Lucky
Like as long as they have the same superclass?
Alexander
No, if you have Student which inherited from Person, and two instances, Person(id=1) and Student(id=2), then Person.get(id=2) will return Student[1], but Student.get(id=1) will return None, because Person[1] is not Student
Lucky
Can I just do Post.get(…) and later check if isinstance(db_obj, MediaPost)?
Alexander
yes
Lucky
So using the baseclass is fine. Great.
Roman
I have those entities:
class Language(db.Entity):
id = orm.PrimaryKey(int, auto=True)
name = orm.Required(langcodes.Language)
labels = orm.Set('Label', lazy=True)
class Label(db.Entity):
id = orm.PrimaryKey(int, auto=True)
text = orm.Required(str, index=True)
language = orm.Required(Language)
The problem is that when I do:
russian = Language.get(name='ru')
for l in russian.labels:
...
It loads all Label instances for Russian (more, than 600k) into memory.
Why is that?
Alexander
It should load all labels belonging to Russian language. Do you mean it loads other labels too?
Alexander
Are you iterating over labels of a single language only, or you have a loop over all languages?
Roman
@metaprogrammer Sorry, I fixed the message.
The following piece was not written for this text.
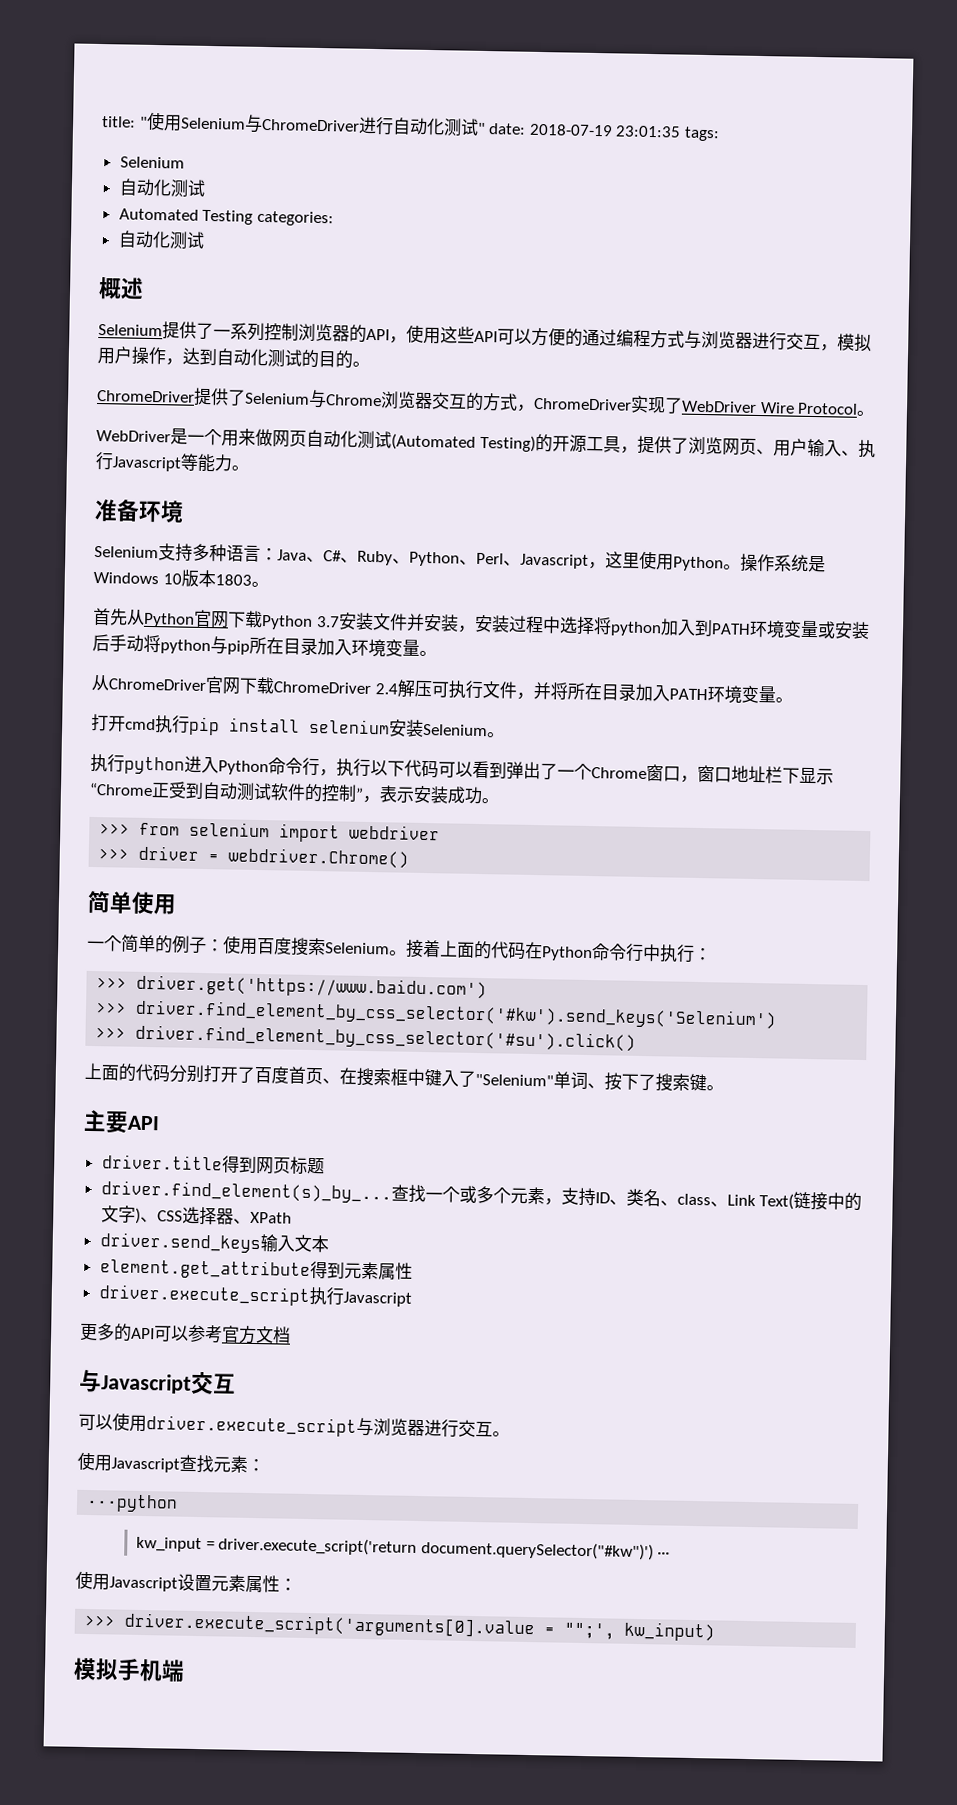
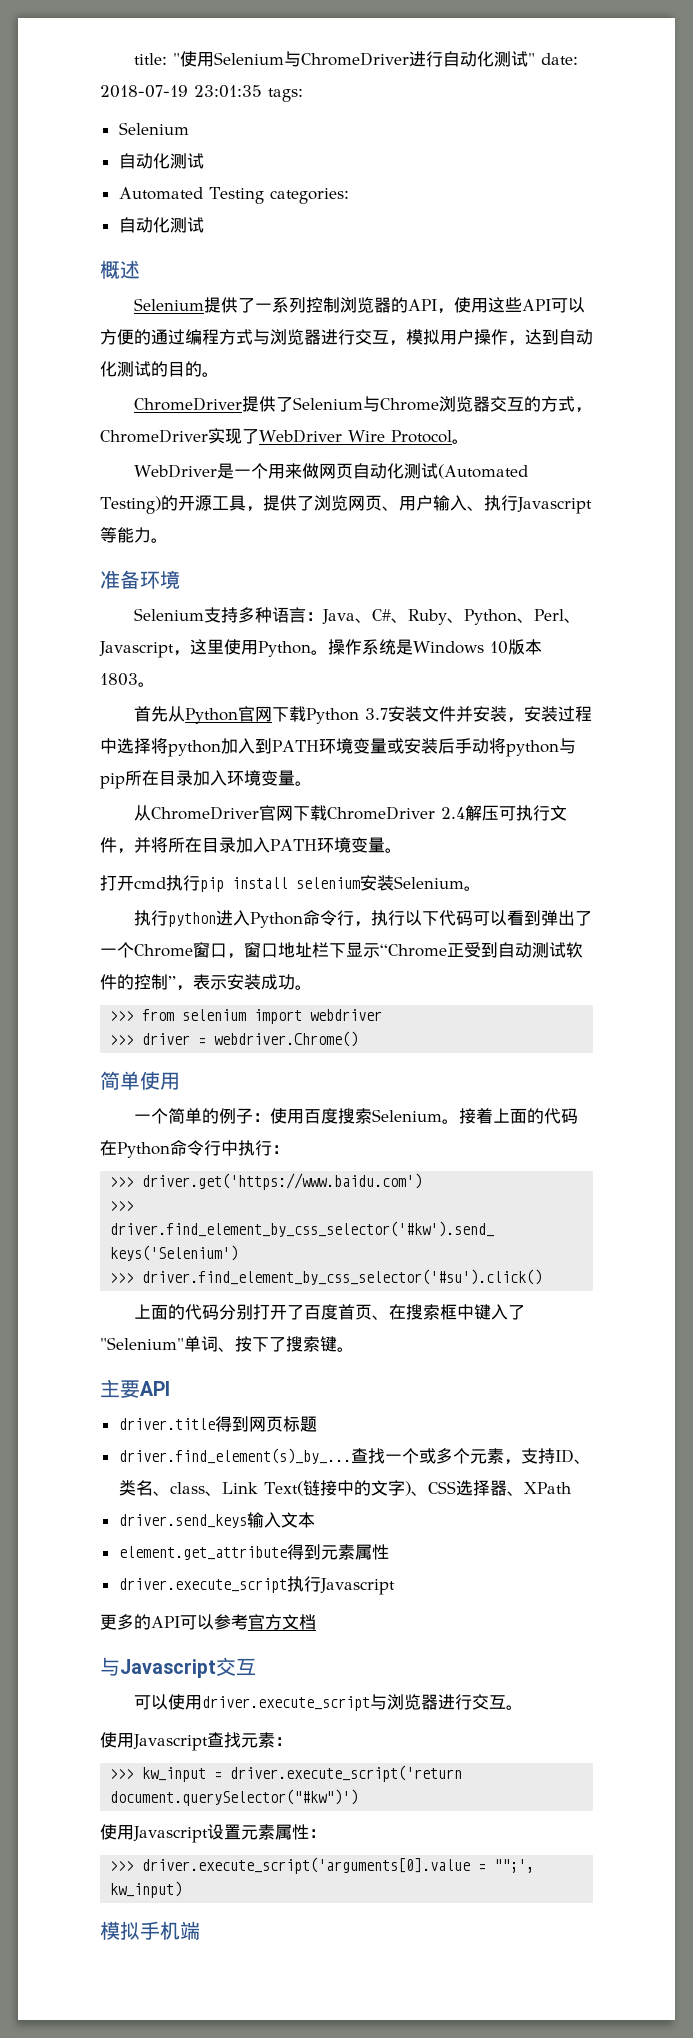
[86,1493,179,1513] ···python // -> [110,1769,135,1779] >>>
[657,1551,671,1558] ··· -> (359, 1797) none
What if I don't want to load all Russian Label instances into memory, but want rather iterate over them?
Alexander
Initially Pony was developed for usage in web applicatons, where you load a small number of objects to render some web page as fast as possible and close db_session. It was not intended to load a millions of objects in a sinlgle batch for some analytic data-processing or something like that. Because of this Pony caches all objects loaded in a single db_session to avoid redundant queries and generate web page as quickle as possible.
So, at this moment Pony does not "unload" objects from db_session cache until db_session ends. It is a non-trivial task to unload object from the cache before end of db_session - it is not easy to determine which objects should be unloaded and which should stay in the cache, because they may be used later.
Iterating over 600k objects is a slow process even if objects are someway unloaded later, and should be avoided if possible. You can consider the following options:
1) Don't load labels at all, if they need just for another query, use them directly from the database.
2) Don't iterate over all objects, specify condition to retrieve only the small subset of objects that are really necessary:
for l in russian.labels.select(lambda label: <some condition>):
...
3) Split operation into several db_sessions, each of them loads only a small subset of labels
4) If it is really necessary to read all 600k names from the database at once, you can load just names and not entire objects:
names = select(label.name for label in russian.labels).fetch()
for name in names:
...
This way only string names will be loaded, but no objects will be created in memory. Pony still caches the result of a query holding these 600k strings, but you can clear it using internal API after you complete the iteration:
db._get_cache().query_results.clear()
Roman
Initially Pony was developed for usage in web applicatons, where you load a small number of objects to render some web page as fast as possible and close db_session. It was not intended to load a millions of objects in a sinlgle batch for some analytic data-processing or something like that. Because of this Pony caches all objects loaded in a single db_session to avoid redundant queries and generate web page as quickle as possible.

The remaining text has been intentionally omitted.